A Mostra Que Revela as Raízes Paulistas
A partir de 27 de setembro, a Pinacoteca de São Paulo e a Pinacoteca Municipal Miguel Dutra de Piracicaba apresentam a exposição “Caipiras: das tropas à moda de viola”. Com curadoria de Yuri Quevedo, a mostra reúne cerca de 50 obras de 28 artistas do acervo da Pinacoteca de São Paulo, destacando a trajetória cultural do caipira, figura emblemática no imaginário paulista.
Essa iniciativa reforça o compromisso do estado em descentralizar a cultura, ampliando o acesso às obras que geralmente ficam restritas à capital. Marilia Marton, secretária da Cultura, Economia e Indústria Criativas do Estado de São Paulo, ressalta que o projeto valoriza o interior paulista ao reconhecer suas raízes e fortalecer a identidade plural do estado.
Contexto Histórico e Político Por Trás da Imagem do Caipira
A exposição é um desdobramento da mostra “Caipiras: das derrubadas à saudade”, que esteve no edifício Pina Luz entre novembro de 2024 e maio de 2025. Ela integra o programa CULTSP na Estrada, que leva ações culturais e políticas públicas a várias regiões paulistas.
Nos últimos 130 anos, o caipira consolidou-se como um tema central no acervo da Pinacoteca de São Paulo. Obras como as de Almeida Júnior despertam uma nostalgia ligada ao campo e a uma vida simples. No entanto, o curador Yuri Quevedo destaca que essas imagens foram construídas dentro de um projeto político que buscava modernizar São Paulo e criar uma identidade estadual baseada em uma noção racista de mestiçagem, excluindo a população negra.
A mostra propõe um olhar crítico sobre essa construção artística e social, revelando as tensões raciais e históricas por trás das pinturas. Ao mesmo tempo, permite que o público de Piracicaba conheça de perto obras que dialogam com a memória da região, como as de Almeida Júnior, Miguelzinho Dutra e Pedro Alexandrino.
Três Núcleos Temáticos Que Contam a História do Caipira
Organizada em três núcleos, a exposição começa com “A construção dos caipiras”, que apresenta as primeiras versões de obras de Almeida Júnior e discute a pintura de gênero e a exclusão racial na representação do caipira. O segundo núcleo, “Tropeiros, derrubadores e bandeirantes”, reúne registros históricos que antecedem a figura do caipira, mostrando a vida dos tropeiros, bandeirantes e a derrubada da mata nativa.
O terceiro núcleo, “Os tempos mudam: a moda de viola e a nostalgia”, aborda a vida doméstica e cultural do caipira, transformando-o em um personagem dramático e simbólico nas narrativas artísticas.

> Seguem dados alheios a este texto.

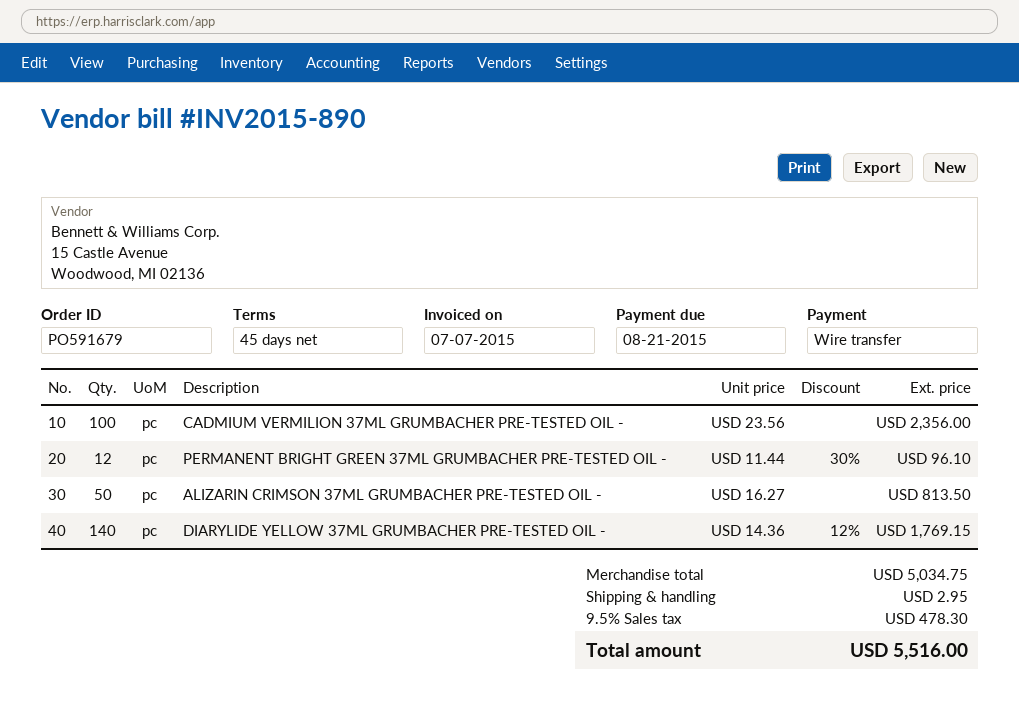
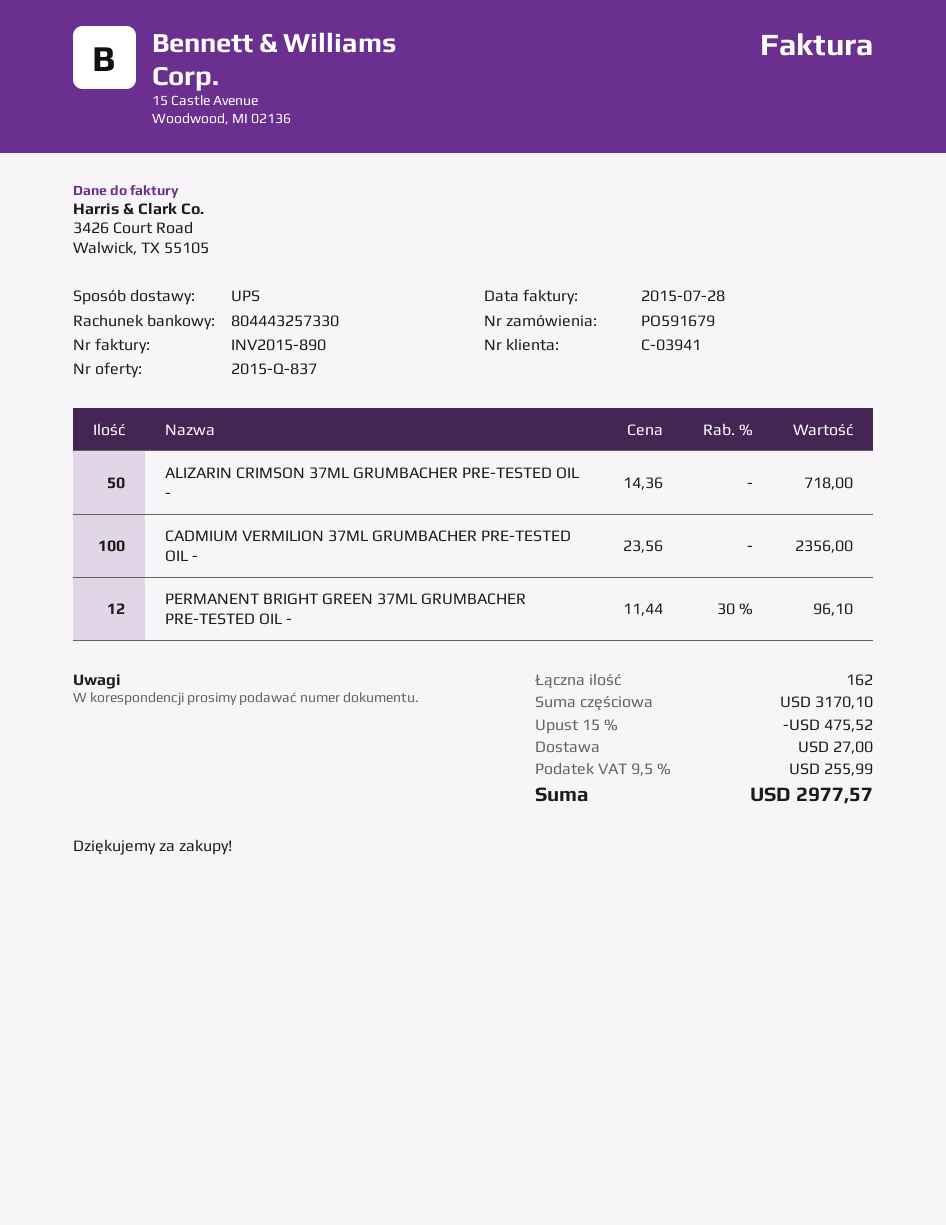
invoice date: 2015-07-07 -> 2015-07-28
ALIZARIN CRIMSON 37ML GRUMBACHER PRE-TESTED OIL -: 50 x 16.27 = 813.50 -> 50 x 14.36 = 718.00
DIARYLIDE YELLOW 37ML GRUMBACHER PRE-TESTED OIL -: 140 x 14.36 - 12% = 1769.15 -> none
subtotal: 5034.75 -> 3170.10
discount: none -> 15% = 475.52
shipping: 2.95 -> 27.00
tax: 9.5% = 478.30 -> 9.5% = 255.99
total: 5516.00 -> 2977.57

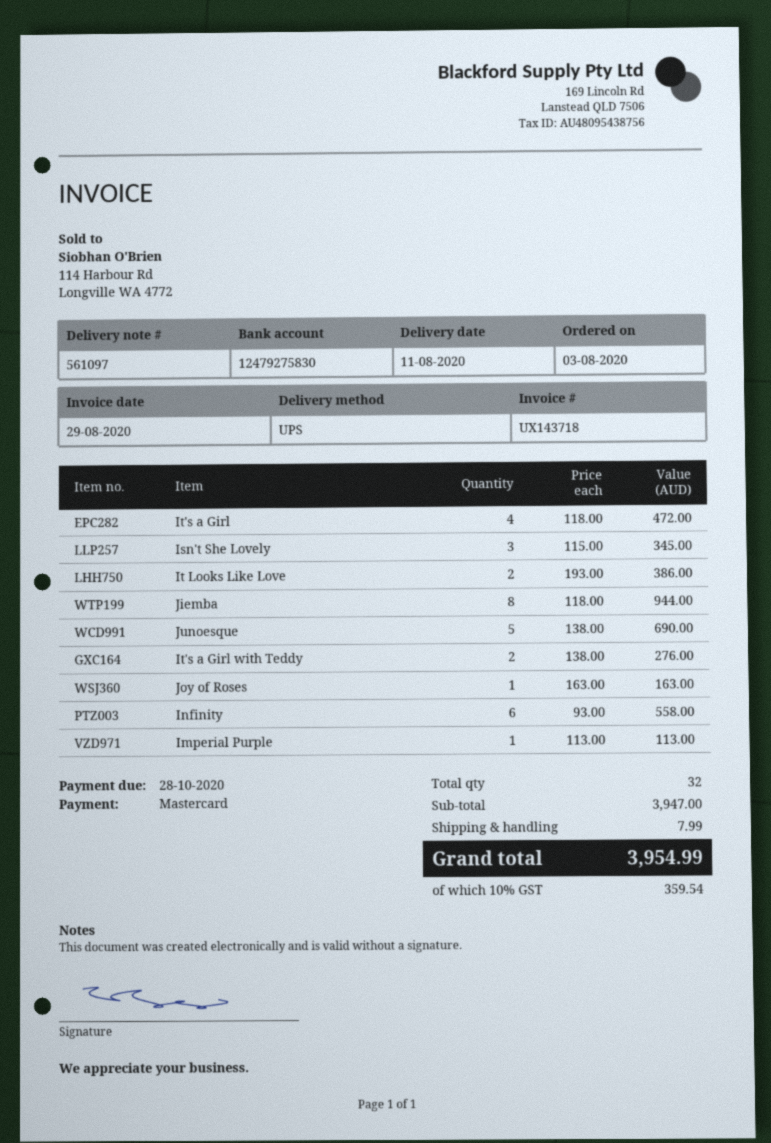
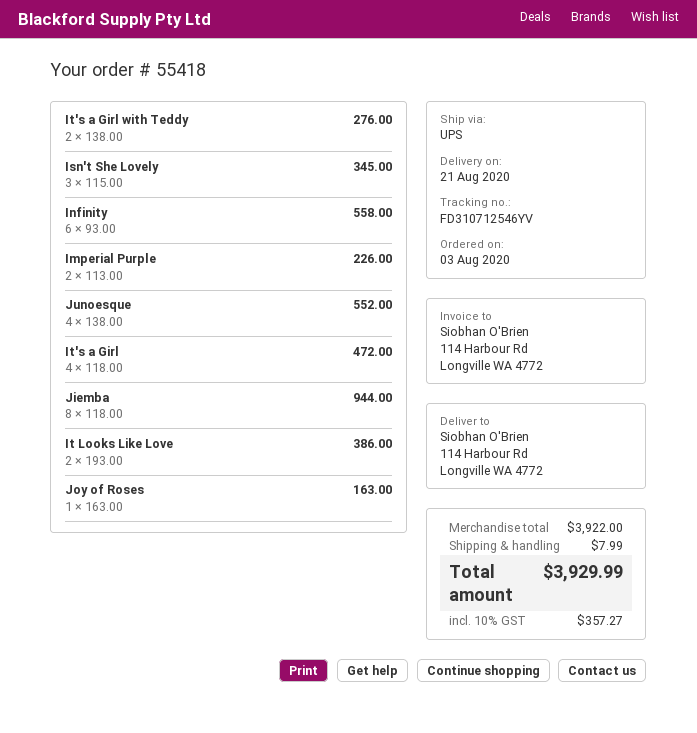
delivery date: 2020-08-11 -> 2020-08-21
Junoesque: 5 x 138.00 = 690.00 -> 4 x 138.00 = 552.00
Imperial Purple: 1 x 113.00 = 113.00 -> 2 x 113.00 = 226.00
subtotal: 3947.00 -> 3922.00
tax: 10% = 359.54 -> 10% = 357.27
total: 3954.99 -> 3929.99

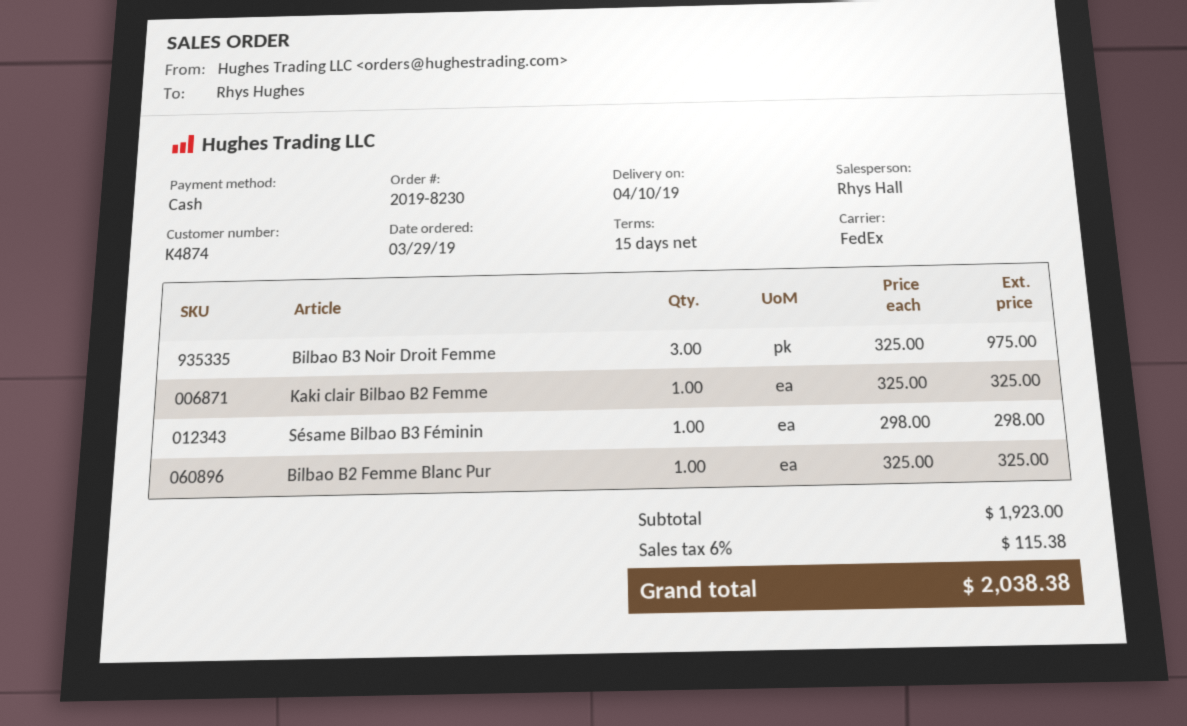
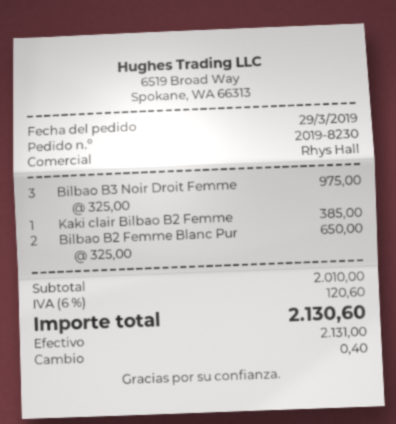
Kaki clair Bilbao B2 Femme: 1 x 325.00 = 325.00 -> 1 x 385.00 = 385.00
Sésame Bilbao B3 Féminin: 1 x 298.00 = 298.00 -> none
Bilbao B2 Femme Blanc Pur: 1 x 325.00 = 325.00 -> 2 x 325.00 = 650.00
subtotal: 1923.00 -> 2010.00
tax: 6% = 115.38 -> 6% = 120.60
total: 2038.38 -> 2130.60

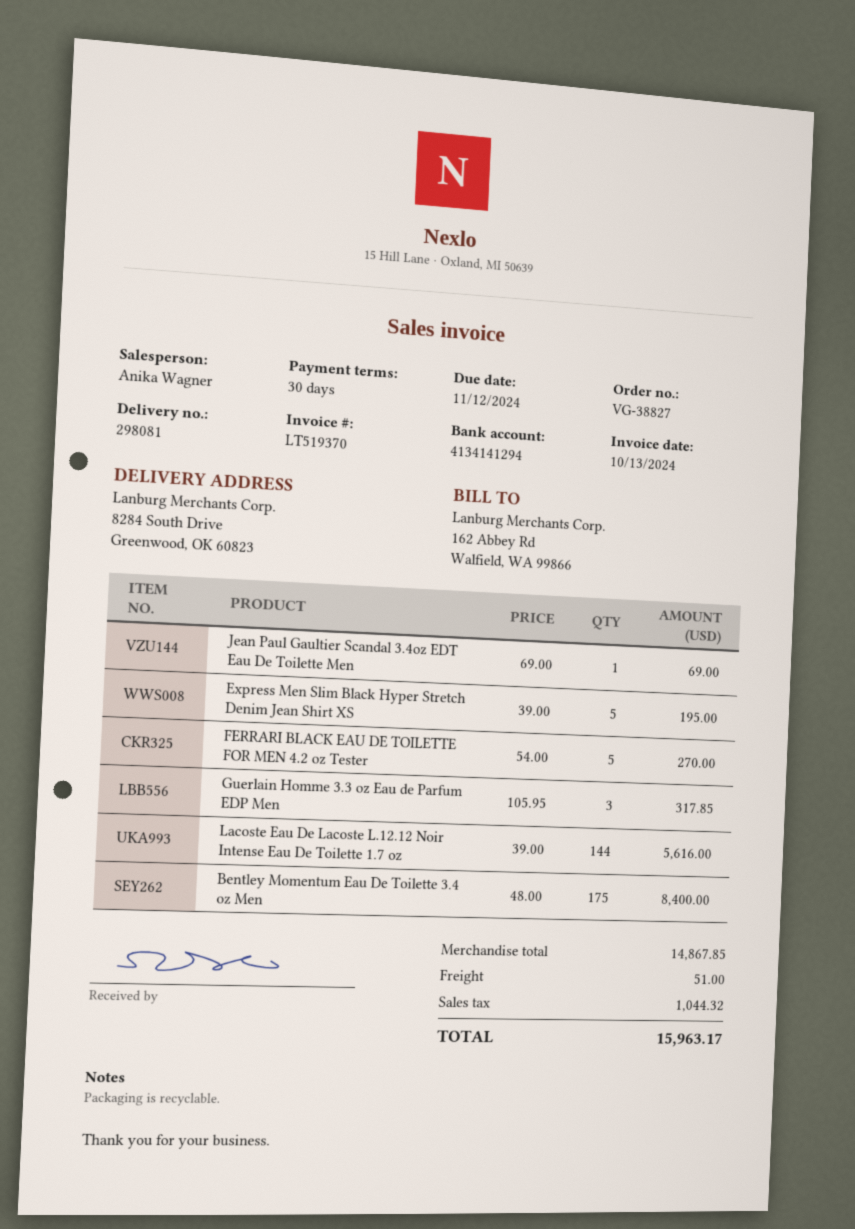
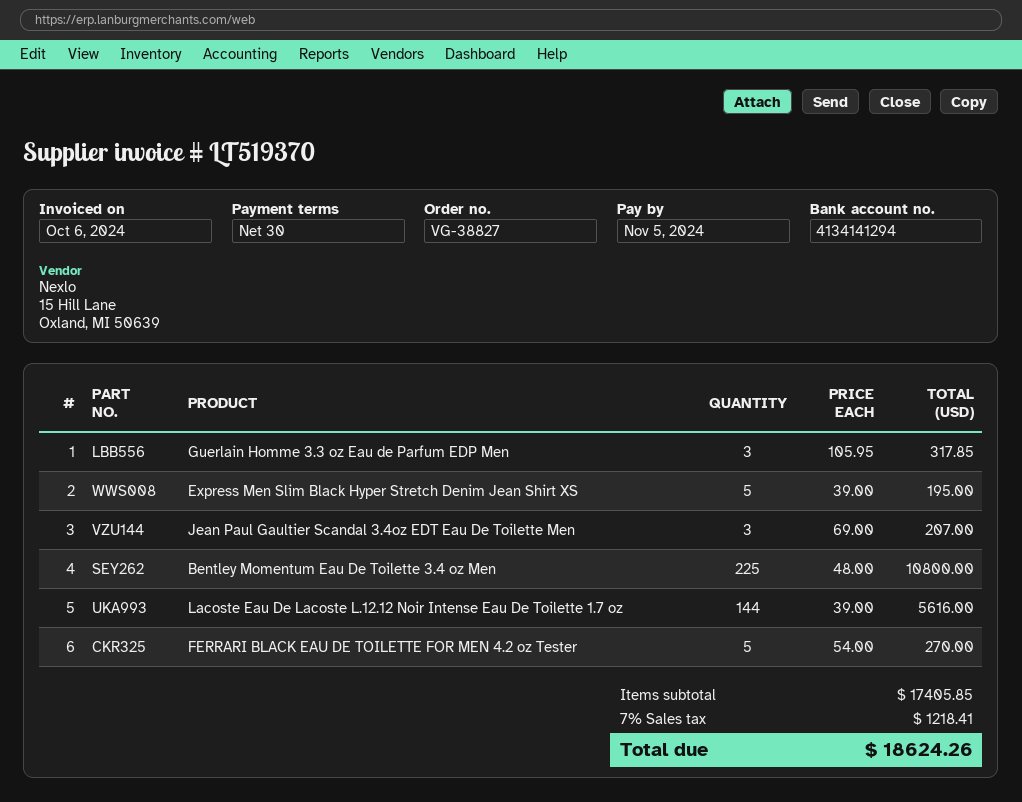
invoice date: 2024-10-13 -> 2024-10-06
due date: 2024-11-12 -> 2024-11-05
Jean Paul Gaultier Scandal 3.4oz EDT Eau De Toilette Men: 1 x 69.00 = 69.00 -> 3 x 69.00 = 207.00
Bentley Momentum Eau De Toilette 3.4 oz Men: 175 x 48.00 = 8400.00 -> 225 x 48.00 = 10800.00
subtotal: 14867.85 -> 17405.85
shipping: 51.00 -> none
tax: 1044.32 -> 1218.41
total: 15963.17 -> 18624.26

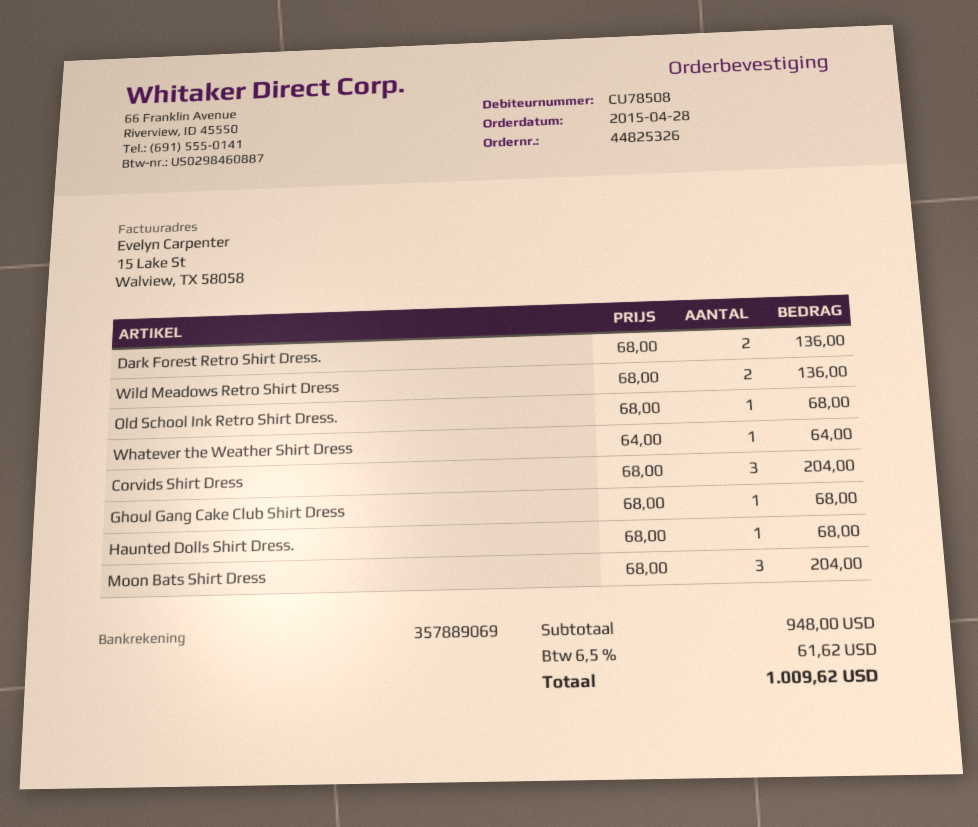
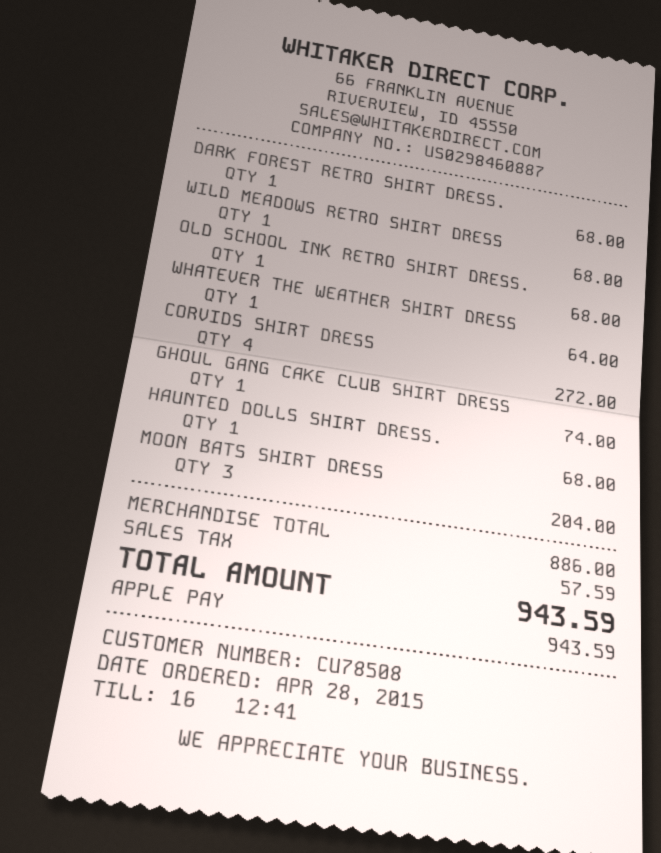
Dark Forest Retro Shirt Dress.: 2 for 136.00 -> 1 for 68.00
Wild Meadows Retro Shirt Dress: 2 for 136.00 -> 1 for 68.00
Corvids Shirt Dress: 3 for 204.00 -> 4 for 272.00
Ghoul Gang Cake Club Shirt Dress: 1 for 68.00 -> 1 for 74.00
subtotal: 948.00 -> 886.00
tax: 61.62 -> 57.59
total: 1009.62 -> 943.59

Essa estrutura permite uma compreensão aprofundada da complexidade social e cultural que envolve essa figura.
Destaques da Exposição e Artistas Participantes
Almeida Júnior é o nome central da mostra, com obras que atravessam os três núcleos, como “Caipira Picando Fumo”, “Amolação Interrompida” e “O Violeiro”, uma das peças mais emblemáticas que retrata o caipira como personagem dramático. O conjunto inclui também o “Retrato do Dr. Cesário Motta”, importante para a história do regionalismo paulista.
Outros artistas de destaque são Henrique Bernardelli, Monteiro França, Johann Moritz Rugendas e Miguelzinho Dutra, com suas aquarelas que captam paisagens e tipos humanos do interior paulista. A mostra reúne ainda obras de diversos artistas nacionais e internacionais que ajudam a compor esse panorama histórico-cultural.
Pinacotecas: Espaços de Preservação e Difusão da Arte Paulista
A Pinacoteca Municipal Miguel Dutra, inaugurada em 1969 e atualmente instalada no Armazém 14A do Parque do Engenho Central, homenageia Miguelzinho Dutra, artista multifacetado da região. Ela se dedica a preservar as expressões artísticas locais e a fortalecer a memória cultural de Piracicaba.
Já a Pinacoteca de São Paulo, fundada em 1905, é o museu de artes visuais mais antigo da cidade e mantém uma coleção que vai do século XIX à contemporaneidade. Além de exposições, promove projetos públicos e um programa educativo que dialoga com diferentes públicos, consolidando-se como referência cultural no estado de São Paulo.
A exposição “Caipiras: das tropas à moda de viola” oferece uma oportunidade única para o público piracicabano se aproximar do acervo paulista, refletir sobre as raízes culturais e acompanhar a circulação de obras que reforçam a identidade do interior do estado.